What you can’t learn in a classroom
Recently, I sat across from an interviewer for a summer program, speaking about my qualifications for one of the 20 available spots. All was going well, and I talked about the work I had done at my summer internships, as well as my work at The Flat Hat.
“Have you had any similar leadership experiences in your classes?” the interviewer asked.
It was this question that threw me.
Throughout the interview, I had barely mentioned my coursework. I saw no reason to. While the classes I’ve taken have been incredibly valuable — I’ve discovered some of my favorite authors, I’ve been introduced to some of the ideas of history’s greatest thinkers, and I’ve learned more about the world in general — I’ve learned equally valuable things outside of the classroom. And most of those things are skills that cannot be taught in a classroom setting.
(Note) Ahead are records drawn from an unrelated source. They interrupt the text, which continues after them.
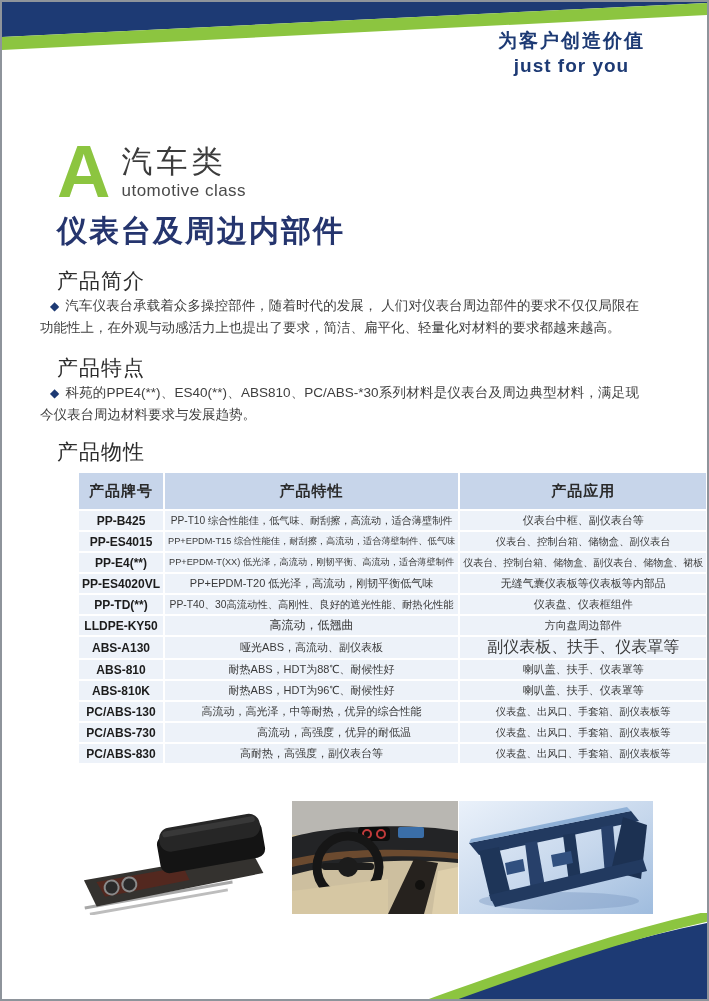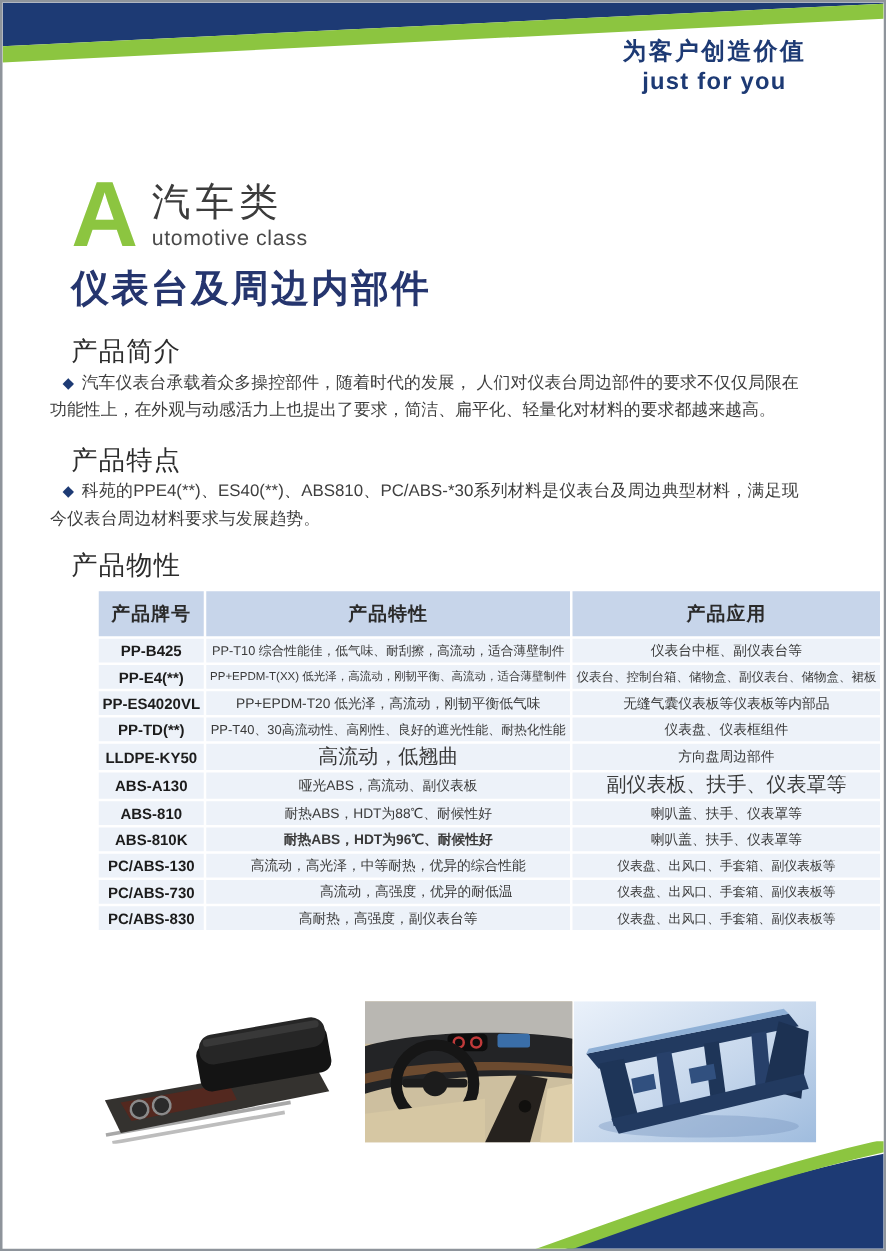--- a/index.html
+++ b/index.html
@@ -99,6 +99,11 @@
           <td class="c2 w2" style="font-size: 11px; margin-top: 31px;">仪表台中框、副仪表台等</td>
         </tr>
         <tr>
+          <td class="c0 w0" style="font-size: 12px;">PP-ES4015</td>
+          <td class="c1 w1" style="font-size: 9.23773px;">PP+EPDM-T15 综合性能佳，耐刮擦，高流动，适合薄壁制件、低气味</td>
+          <td class="c2 w2" style="font-size: 10.2941px;">仪表台、控制台箱、储物盒、副仪表台</td>
+        </tr>
+        <tr>
           <td class="c0 w0" style="font-size: 12px;">PP-E4(**)</td>
           <td class="c1 w1" style="font-size: 9.19023px;">PP+EPDM-T(XX) 低光泽，高流动，刚韧平衡、高流动，适合薄壁制件</td>
           <td class="c2 w2" style="font-size: 10px;">仪表台、控制台箱、储物盒、副仪表台、储物盒、裙板</td>

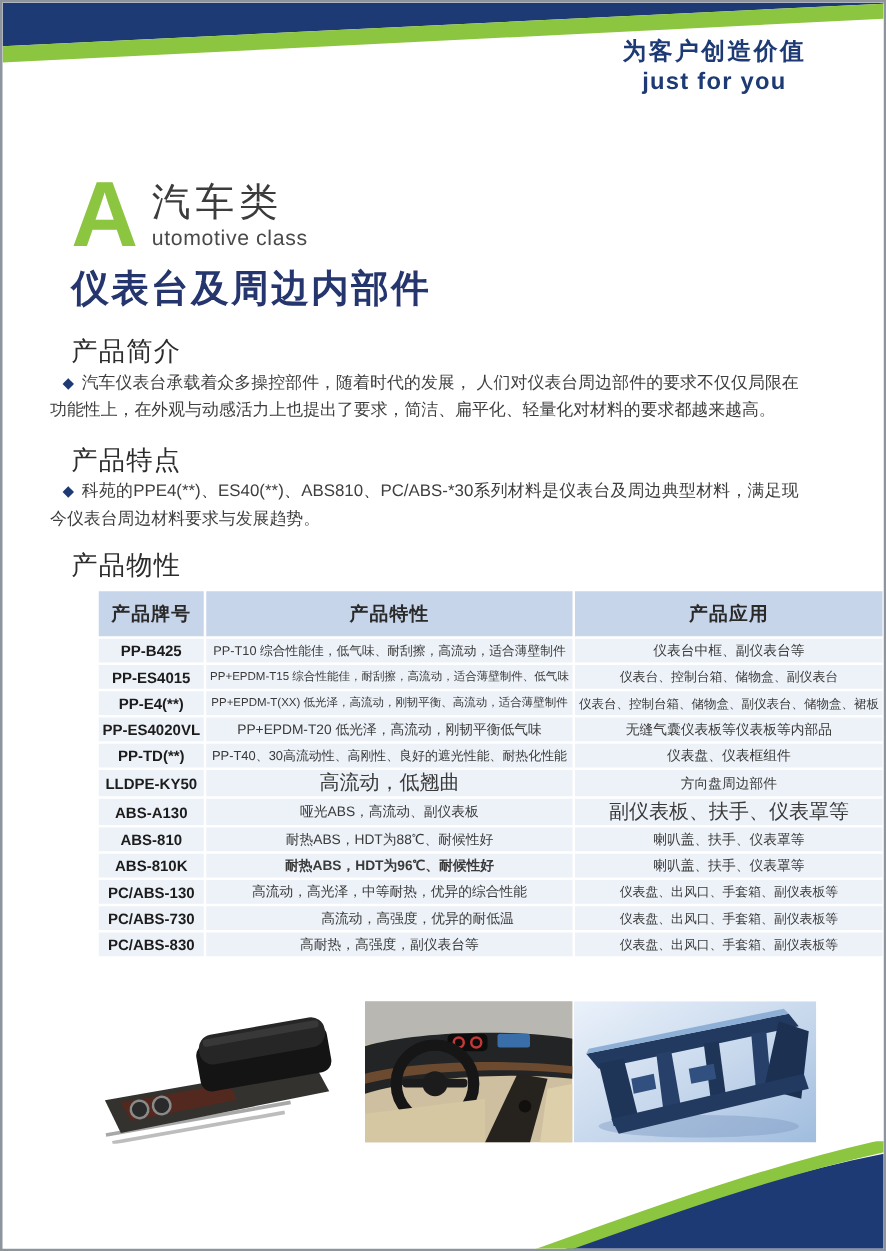--- a/index.html
+++ b/index.html
@@ -120,7 +120,7 @@
         </tr>
         <tr>
           <td class="c0 w0" style="font-size: 12px;">LLDPE-KY50</td>
-          <td class="c1 w1" style="font-size: 16px;">高流动，低翘曲</td>
+          <td class="c1 w1" style="font-size: 12px;">高流动，低翘曲</td>
           <td class="c2 w2" style="font-size: 11px;">方向盘周边部件</td>
         </tr>
         <tr>

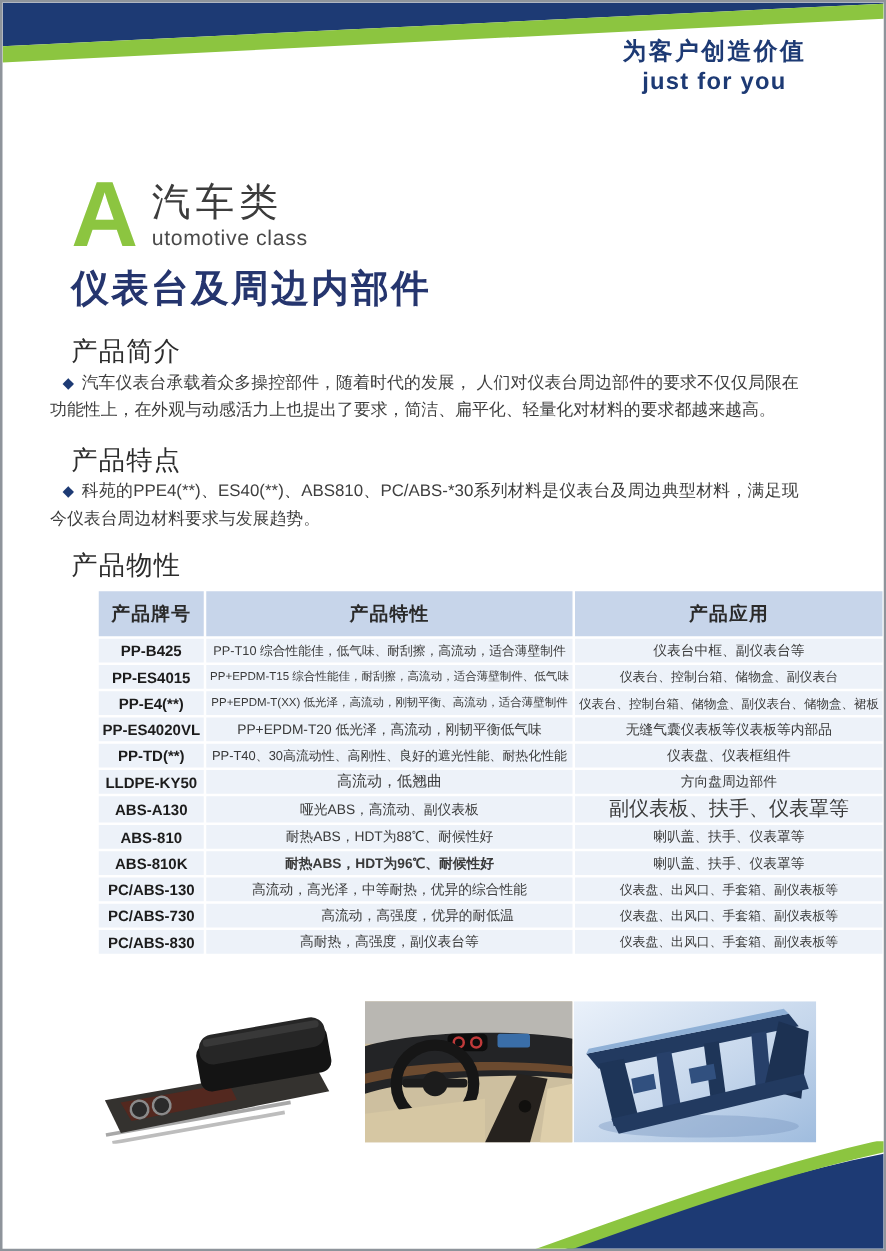--- a/index.html
+++ b/index.html
@@ -135,7 +135,7 @@
         </tr>
         <tr>
           <td class="c0 w0" style="font-size: 12px;">ABS-810K</td>
-          <td class="c1 w1" style="font-size: 11px; font-weight: bold;">耐热ABS，HDT为96℃、耐候性好</td>
+          <td class="c1 w1" style="font-size: 11px;">耐热ABS，HDT为96℃、耐候性好</td>
           <td class="c2 w2" style="font-size: 11px;">喇叭盖、扶手、仪表罩等</td>
         </tr>
         <tr>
Working on The Flat Hat, for instance, every editor learns how to manage a team, meet deadlines, coach inexperienced writers, and help construct content that’s relevant to our readership. Every editor is working toward the goal of producing a high-quality product that will present meaningful and engaging information to our community.
And countless other students in countless other organizations are working toward equally admirable goals — like promoting mental health initiatives or increasing environmental sustainability — that are impossible to work toward in a traditional classroom setting.
Often, these goals seem more meaningful, more tangible, than a grade on a paper.
Incidentally, they also seem more relevant to bring up in an interview setting. Because in any job or internship, it will be more important to know how to work as part of a team, to be able to throw oneself into a project, than to passively take in lecture material.
To the defenders of the humanities who say that a liberal arts education is necessary to challenge one’s beliefs and to deliberately craft one’s identity — don’t worry, I agree with that. All of that is incredibly, ridiculously important. It just isn’t enough.
Because while an education teaches you how to think, it doesn’t teach you how to act.